Sebening Putih || 07

139 9 3
                                    

Rasanya Sagi ingin memukul wajah Kaka sampai membiru sekarang juga. Bagaimana tidak, ketika tadi ia menelepon laki-laki itu untuk bertanya tentang motornya yang Kaka pinjam, Sagi malah menemukan Kaka yang  sedang mabuk sedang menjawabnya. Betapa terkejutnya lagi, ketika Sagi mendengar suara teriakan antusias Putih yang juga sedang mabuk di dalam telepon.

Ia sudah sampai. Dengan setengah emosi, ia masuk ke dalam dan mencari dua orang yang berhasil memancingnya untuk mengamuk di tempat yang faktanya adalah milik keluarganya. Ya, club ini adalah salah satu bisnis keluarga Sagi.

"Dito, mana Kaka?" tanya Sagi kepada salah satu pelayan yang sangat dikenalinya. Dito yang baru saja selesai mengantarkan sebuah pesanan menjawab, "Dia ada di.." sebelum mendengar jawaban Dito, pandangan Sagi sudah lebih dahulu menangkap sosok yang dicarinya.

"Tambah lagi. Ini masih belum cukup," pinta Putih setengah sadar. Kepalanya sudah bersandar di atas meja dan itu berhasil membuat si bartender kebingungan menghadapi perempuan itu.
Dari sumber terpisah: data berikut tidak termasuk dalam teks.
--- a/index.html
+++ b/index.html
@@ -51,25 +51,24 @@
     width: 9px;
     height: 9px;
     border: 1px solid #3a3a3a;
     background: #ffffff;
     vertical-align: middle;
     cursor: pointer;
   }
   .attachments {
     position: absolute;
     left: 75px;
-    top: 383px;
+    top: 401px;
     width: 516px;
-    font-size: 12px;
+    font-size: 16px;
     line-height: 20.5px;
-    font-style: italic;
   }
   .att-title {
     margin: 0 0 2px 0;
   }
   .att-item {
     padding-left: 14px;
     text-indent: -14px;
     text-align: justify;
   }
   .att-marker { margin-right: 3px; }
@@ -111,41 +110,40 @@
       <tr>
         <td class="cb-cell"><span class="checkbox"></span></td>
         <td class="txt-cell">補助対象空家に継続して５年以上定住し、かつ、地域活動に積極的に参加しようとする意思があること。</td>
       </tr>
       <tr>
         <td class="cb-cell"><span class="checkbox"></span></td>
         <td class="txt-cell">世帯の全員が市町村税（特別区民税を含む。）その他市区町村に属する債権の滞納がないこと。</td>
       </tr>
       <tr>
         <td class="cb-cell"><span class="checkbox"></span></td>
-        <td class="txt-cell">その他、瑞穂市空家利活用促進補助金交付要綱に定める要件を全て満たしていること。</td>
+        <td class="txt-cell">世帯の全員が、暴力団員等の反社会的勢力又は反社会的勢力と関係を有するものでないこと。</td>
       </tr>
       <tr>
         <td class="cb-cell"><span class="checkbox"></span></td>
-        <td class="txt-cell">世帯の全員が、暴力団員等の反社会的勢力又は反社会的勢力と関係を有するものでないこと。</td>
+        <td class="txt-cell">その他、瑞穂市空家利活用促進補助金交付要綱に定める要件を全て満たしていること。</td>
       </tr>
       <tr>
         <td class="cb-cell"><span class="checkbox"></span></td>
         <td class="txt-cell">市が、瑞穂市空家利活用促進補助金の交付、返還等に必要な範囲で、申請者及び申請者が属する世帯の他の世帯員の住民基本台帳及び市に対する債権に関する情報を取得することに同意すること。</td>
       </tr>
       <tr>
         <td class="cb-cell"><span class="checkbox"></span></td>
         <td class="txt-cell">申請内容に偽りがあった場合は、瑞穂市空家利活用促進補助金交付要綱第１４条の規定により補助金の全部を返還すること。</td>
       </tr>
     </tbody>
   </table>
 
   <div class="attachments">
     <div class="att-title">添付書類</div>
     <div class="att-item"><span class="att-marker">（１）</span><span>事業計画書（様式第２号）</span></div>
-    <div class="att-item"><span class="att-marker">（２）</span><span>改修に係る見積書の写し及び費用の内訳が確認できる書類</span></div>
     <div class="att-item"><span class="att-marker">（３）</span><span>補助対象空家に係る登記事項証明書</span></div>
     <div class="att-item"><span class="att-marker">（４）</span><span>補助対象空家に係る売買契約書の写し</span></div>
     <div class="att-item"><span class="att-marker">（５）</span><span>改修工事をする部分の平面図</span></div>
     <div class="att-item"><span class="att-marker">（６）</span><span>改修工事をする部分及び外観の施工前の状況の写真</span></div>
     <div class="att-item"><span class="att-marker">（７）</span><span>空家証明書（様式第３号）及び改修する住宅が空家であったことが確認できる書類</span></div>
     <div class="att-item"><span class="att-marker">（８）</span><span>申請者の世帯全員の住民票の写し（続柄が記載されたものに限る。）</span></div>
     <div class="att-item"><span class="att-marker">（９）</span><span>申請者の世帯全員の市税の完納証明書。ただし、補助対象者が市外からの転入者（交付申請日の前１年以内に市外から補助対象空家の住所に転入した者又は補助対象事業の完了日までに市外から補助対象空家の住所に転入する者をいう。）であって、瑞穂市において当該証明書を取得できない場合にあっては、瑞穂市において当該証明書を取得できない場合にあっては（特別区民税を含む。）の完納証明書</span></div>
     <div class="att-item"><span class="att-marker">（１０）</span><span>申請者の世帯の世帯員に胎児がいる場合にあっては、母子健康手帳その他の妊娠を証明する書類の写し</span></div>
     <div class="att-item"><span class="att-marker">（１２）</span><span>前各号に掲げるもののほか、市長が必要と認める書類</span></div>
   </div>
Masalahnya bartender itu tahu pasti siapa Putih dan ia benar-benar tidak ingin melakukan sesuatu yang salah terhadap perempuan itu. Berurusan dengan Putih sama saja mencari mati dengan anak pemilik tempat ini. Siapa lagi kalau bukan Sagi.
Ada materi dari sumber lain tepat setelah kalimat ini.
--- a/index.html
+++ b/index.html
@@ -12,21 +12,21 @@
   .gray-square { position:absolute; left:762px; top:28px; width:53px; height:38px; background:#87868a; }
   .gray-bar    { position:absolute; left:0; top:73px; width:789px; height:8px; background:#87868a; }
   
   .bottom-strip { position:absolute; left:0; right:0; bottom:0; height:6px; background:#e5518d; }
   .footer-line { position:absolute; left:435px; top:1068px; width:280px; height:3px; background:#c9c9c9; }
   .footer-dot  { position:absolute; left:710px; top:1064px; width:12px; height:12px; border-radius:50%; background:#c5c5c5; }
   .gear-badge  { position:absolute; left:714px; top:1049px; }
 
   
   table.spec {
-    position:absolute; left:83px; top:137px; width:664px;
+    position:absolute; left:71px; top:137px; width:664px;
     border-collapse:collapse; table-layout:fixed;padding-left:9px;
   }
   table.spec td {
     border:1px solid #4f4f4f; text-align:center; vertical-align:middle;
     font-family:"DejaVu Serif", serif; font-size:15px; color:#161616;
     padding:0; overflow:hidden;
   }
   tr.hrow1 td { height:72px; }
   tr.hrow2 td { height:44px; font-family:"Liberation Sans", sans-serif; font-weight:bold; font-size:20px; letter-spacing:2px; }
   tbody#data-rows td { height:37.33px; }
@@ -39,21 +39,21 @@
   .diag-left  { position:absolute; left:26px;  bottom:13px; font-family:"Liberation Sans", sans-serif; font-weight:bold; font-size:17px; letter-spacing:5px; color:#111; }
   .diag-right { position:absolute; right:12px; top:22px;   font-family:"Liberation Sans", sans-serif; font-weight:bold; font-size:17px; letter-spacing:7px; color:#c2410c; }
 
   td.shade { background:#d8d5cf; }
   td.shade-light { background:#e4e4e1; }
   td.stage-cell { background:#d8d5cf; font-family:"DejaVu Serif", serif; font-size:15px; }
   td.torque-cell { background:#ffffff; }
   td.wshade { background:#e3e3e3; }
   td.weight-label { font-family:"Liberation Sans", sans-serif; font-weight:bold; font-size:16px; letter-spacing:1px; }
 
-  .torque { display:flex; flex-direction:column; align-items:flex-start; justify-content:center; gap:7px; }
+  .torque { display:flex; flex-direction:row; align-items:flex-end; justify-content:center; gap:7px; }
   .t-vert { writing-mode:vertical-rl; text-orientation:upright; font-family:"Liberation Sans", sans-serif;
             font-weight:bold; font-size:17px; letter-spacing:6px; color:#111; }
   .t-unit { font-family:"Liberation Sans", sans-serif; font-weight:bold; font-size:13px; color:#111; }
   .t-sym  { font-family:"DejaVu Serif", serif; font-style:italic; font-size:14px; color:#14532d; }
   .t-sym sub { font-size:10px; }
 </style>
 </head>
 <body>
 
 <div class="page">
"Raon, lo apain cewek gue?" tanya Sagi langsung menutupi tubuh Putih yang sedikit terbuka dengan jaketnya.

Raon si bartender langsung mengangkat tangannya tanda ia tidak melakukan apa-apa. "Gak gue apa-apain Bang. Sumpah!"
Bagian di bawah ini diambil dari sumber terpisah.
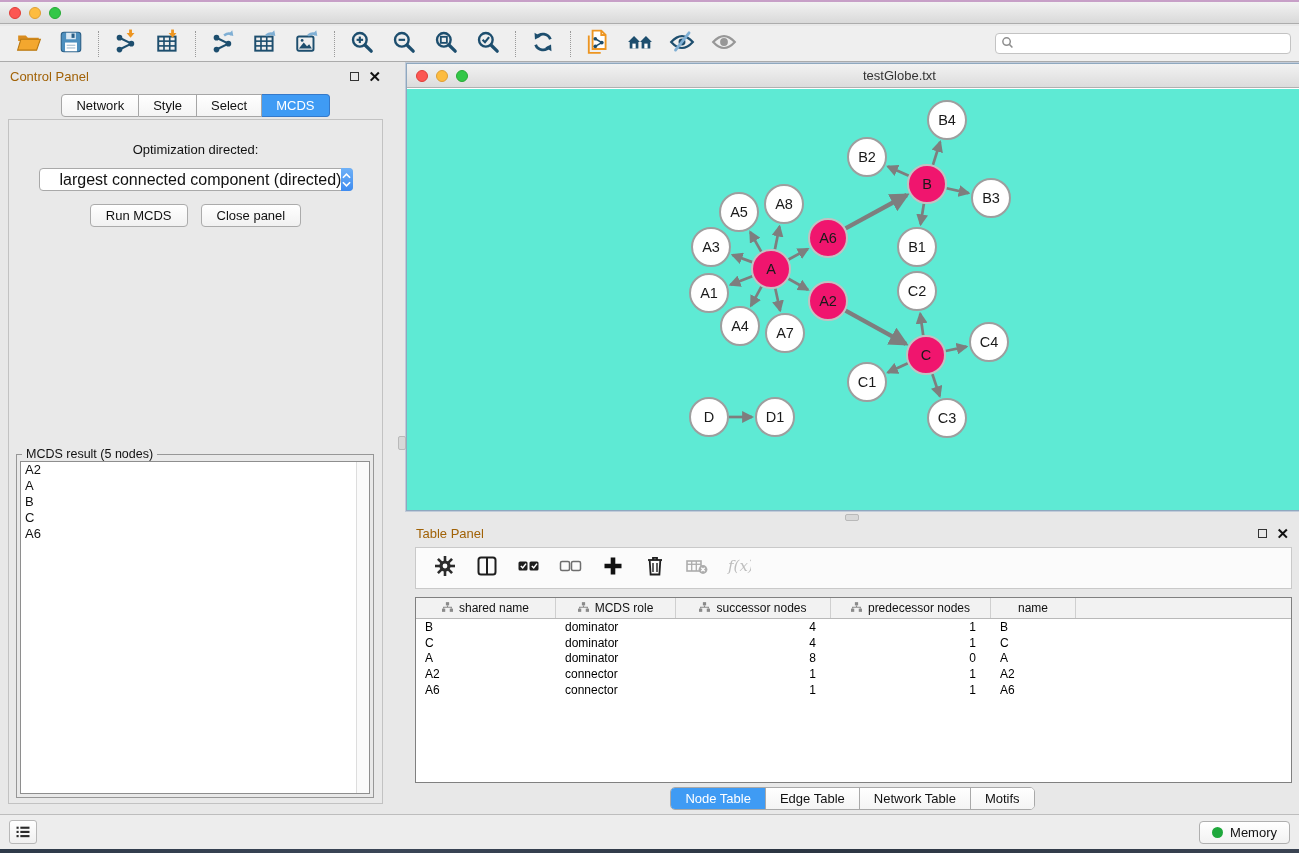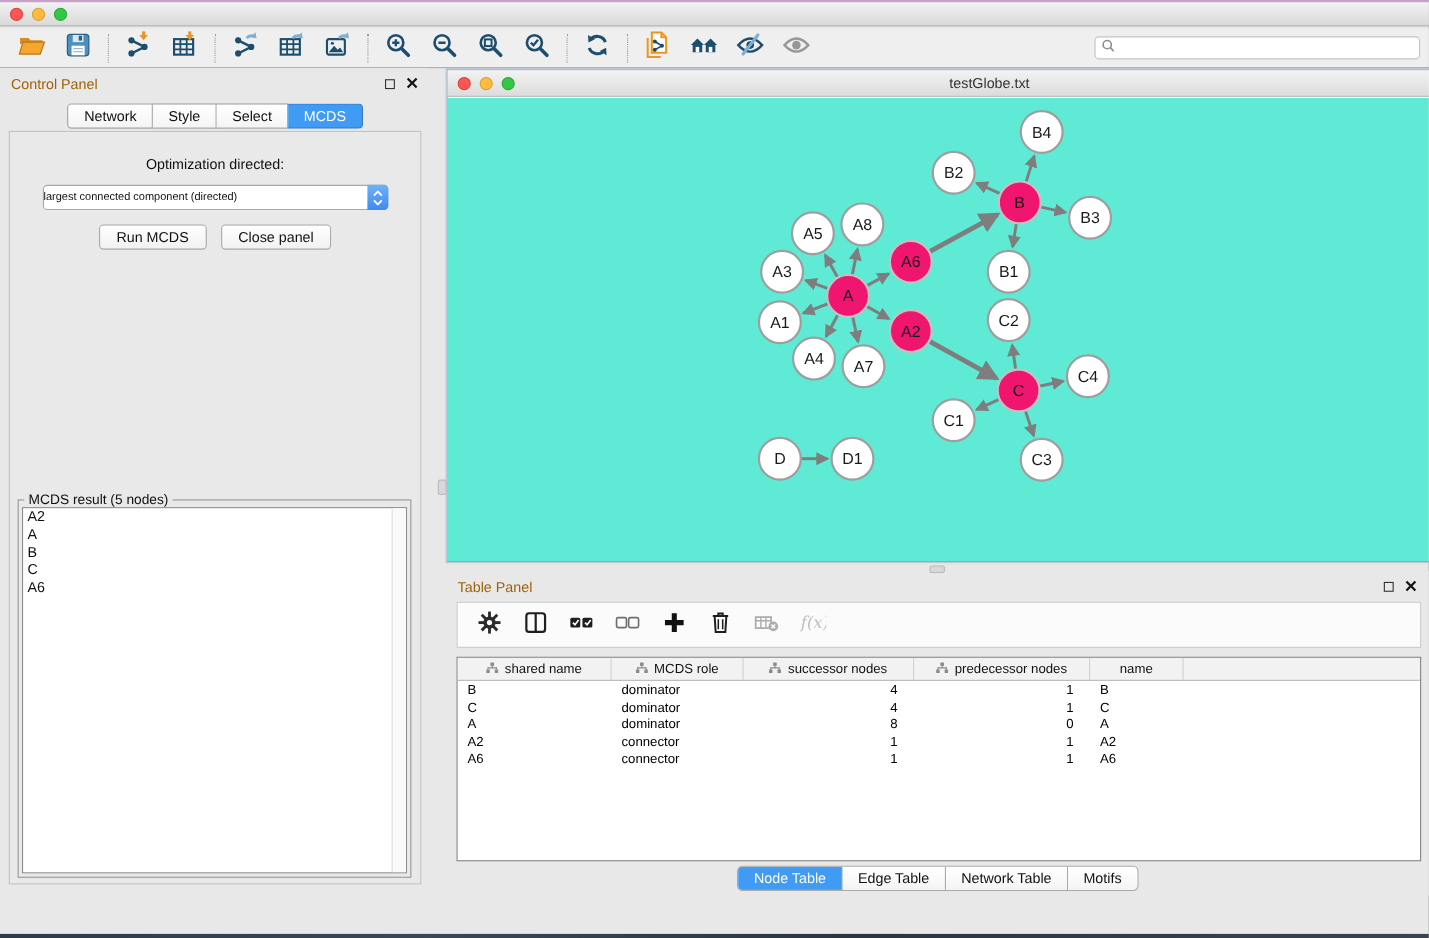--- a/index.html
+++ b/index.html
@@ -43,21 +43,21 @@
     border:1px solid #A6A6A6; border-left:none; padding:3px 14px; cursor:pointer; }
   .cp-tab:first-child { border-left:1px solid #A6A6A6; border-radius:4px 0 0 4px; }
   .cp-tab:last-child { border-radius:0 4px 4px 0; }
   .cp-tab.active { background:#3F9BF4; color:#FFF; border-color:#3579C9; }
   .cp-content { position:absolute; left:8px; right:8px; top:57px; bottom:10px;
     background:#E9E9E9; border:1px solid #C2C2C2; }
   .opt-label { text-align:center; font-size:13px; color:#111; margin-top:22px; }
   .select-row { display:flex; justify-content:center; margin-top:11px; }
   .mcds-select { width:314px; height:23px; background:#FFF; border:1px solid #A9A9A9;
     border-radius:4px; display:flex; align-items:center; cursor:pointer; }
-  .mcds-select .sel-text { flex:1; font-size:10px; color:#111; padding-left:0; white-space:nowrap; }
+  .mcds-select .sel-text { flex:1; font-size:16px; color:#111; padding-left:20px; white-space:nowrap; }
   .stepper { width:19px; height:23px; margin:-1px -1px -1px 0; border-radius:0 4px 4px 0;
     background:linear-gradient(#6FB1F7,#3D8BF0); display:flex; flex-direction:column;
     align-items:center; justify-content:center; gap:2px; }
   .stepper svg { width:9px; height:6px; }
   .btn-row { display:flex; justify-content:center; gap:13px; margin-top:13px; }
   .mac-btn { font-size:13px; color:#111; background:linear-gradient(#FFFFFF,#F1F1F1);
     border:1px solid #ABABAB; border-radius:4px; padding:3px 15px; cursor:pointer; }
   .result-box { position:absolute; left:7px; right:8px; top:334px; bottom:5px;
     border:1px solid #979797; }
   .result-legend { position:absolute; top:-8px; left:5px; background:#E9E9E9;
@@ -585,14 +585,32 @@
     <div class="tp-tabs">
       <div class="tp-tabs-inner" id="tp-tabs">
           <div class="tp-tab active">Node Table</div>
           <div class="tp-tab">Edge Table</div>
           <div class="tp-tab">Network Table</div>
           <div class="tp-tab">Motifs</div>
         </div>
     </div>
   </div>
 
+  <div class="statusbar">
+    <div class="list-btn" id="list-btn-slot">
+        <svg viewBox="0 0 21 19">
+          <g fill="#2B2B2B">
+            <rect x="2" y="2.5" width="2.8" height="2.8"></rect>
+            <rect x="7" y="2.5" width="12" height="2.8"></rect>
+            <rect x="2" y="8" width="2.8" height="2.8"></rect>
+            <rect x="7" y="8" width="12" height="2.8"></rect>
+            <rect x="2" y="13.5" width="2.8" height="2.8"></rect>
+            <rect x="7" y="13.5" width="12" height="2.8"></rect>
+          </g>
+        </svg>
+      </div>
+    <div class="memory-btn">
+      <span class="mem-dot"></span>
+      <span>Memory</span>
+    </div>
+  </div>
   <div class="desktop-strip"></div>
 </div>
 
 </body></html>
"Jangan ganggu gue! Gue mau pergi." Putih mengigau, membuat Sagi berkali-kali menghela napas.

Tanpa pikir panjang, Sagipun segera mengangkat tubuh Putih ke punggungnya. "Bang, ini temen lo gimana?" tanya Raon lagi sambil menunjuk Kaka yang sudag teler.

Sagi berdecak, "Seret aja ke kamar biasa. Besok juga dia sadar." Kemudian Sagi membawa Putih keluar.

Sebelah tangan Sagi menekan remot mobil untuk membuka mobil. Dengan hati-hati Sagi meletakkan tubuh Putih di kursi. Perempuan itu sedikit mengerang pelan karena tidurnya sedikit terganggu dan melihatnya membuat Sagi menghela napas. Sagi berjalan ke seberang dan masuk ke kursi pengemudi.

"Kalian jahat semua." Putih kembali mengigau membuat tatapan Sagi berubah sendu ke arah perempuan itu. Laki-laki itu mengelus pipi Putih dengan lembut, kemudian barulah ia mengemudikan mobilnya.

***

Putih langsung bangkit dari posisi tidurnya ketika ia menyadari bahwa dirinya sedang tidak di dalam kamarnya. Matanya berubah kesal saat menyadari bahwa dirinya malah berada di dalam kamar laki-laki yang sangat dikenalnya. Ia berada di kamar Sagi.

"Lo udah bangun?" Kepala Putih langsung menoleh ke Sagi yang baru saja masuk ke dalam kamar sambil membawakan segelas air madu. Laki-laki itu memberikannya kepada Putih yang jelas-jelas marah dari ekspresinya.

"Air madu, supaya perut lo enakan abis mabuk," ujar Sagi tersenyum.

"Kenapa lo bawa gue ke rumah lo? Gue juga punya rumah," kata Putih yang setelah itu tetap meminum air madu yang diberikan Sagi. Hal itu membuat Sagi tidak bisa menyembunyikan senyumannya.

"Abisin dulu ya minumnya. Terus bentar lagi mbok Ani bakal bawain sarapan. Nah abis itu lo boleh marah-marah," kata Sagi yang kemudian hendak berjalan ke luar kamar.

Melihat Sagi yang pergi, segera ia memanggil laki-laki itu. "Sagi!" Laki-laki itu menoleh. Tiba-tiba saja Putih menjadi kikuk sendiri, ia mengusap tengkuk belakangnya dan memalingkan wajahnya dari Sagi. "Gue, hmm, makasih."

Sagi diam melihat Putih yang setelah mengatakan itu langsung kembali tidur. Sagi menaikkan sebelah alisnya, kemudian tersenyum singkat. Ia pun berbalik dan keluar dari kamarnya itu.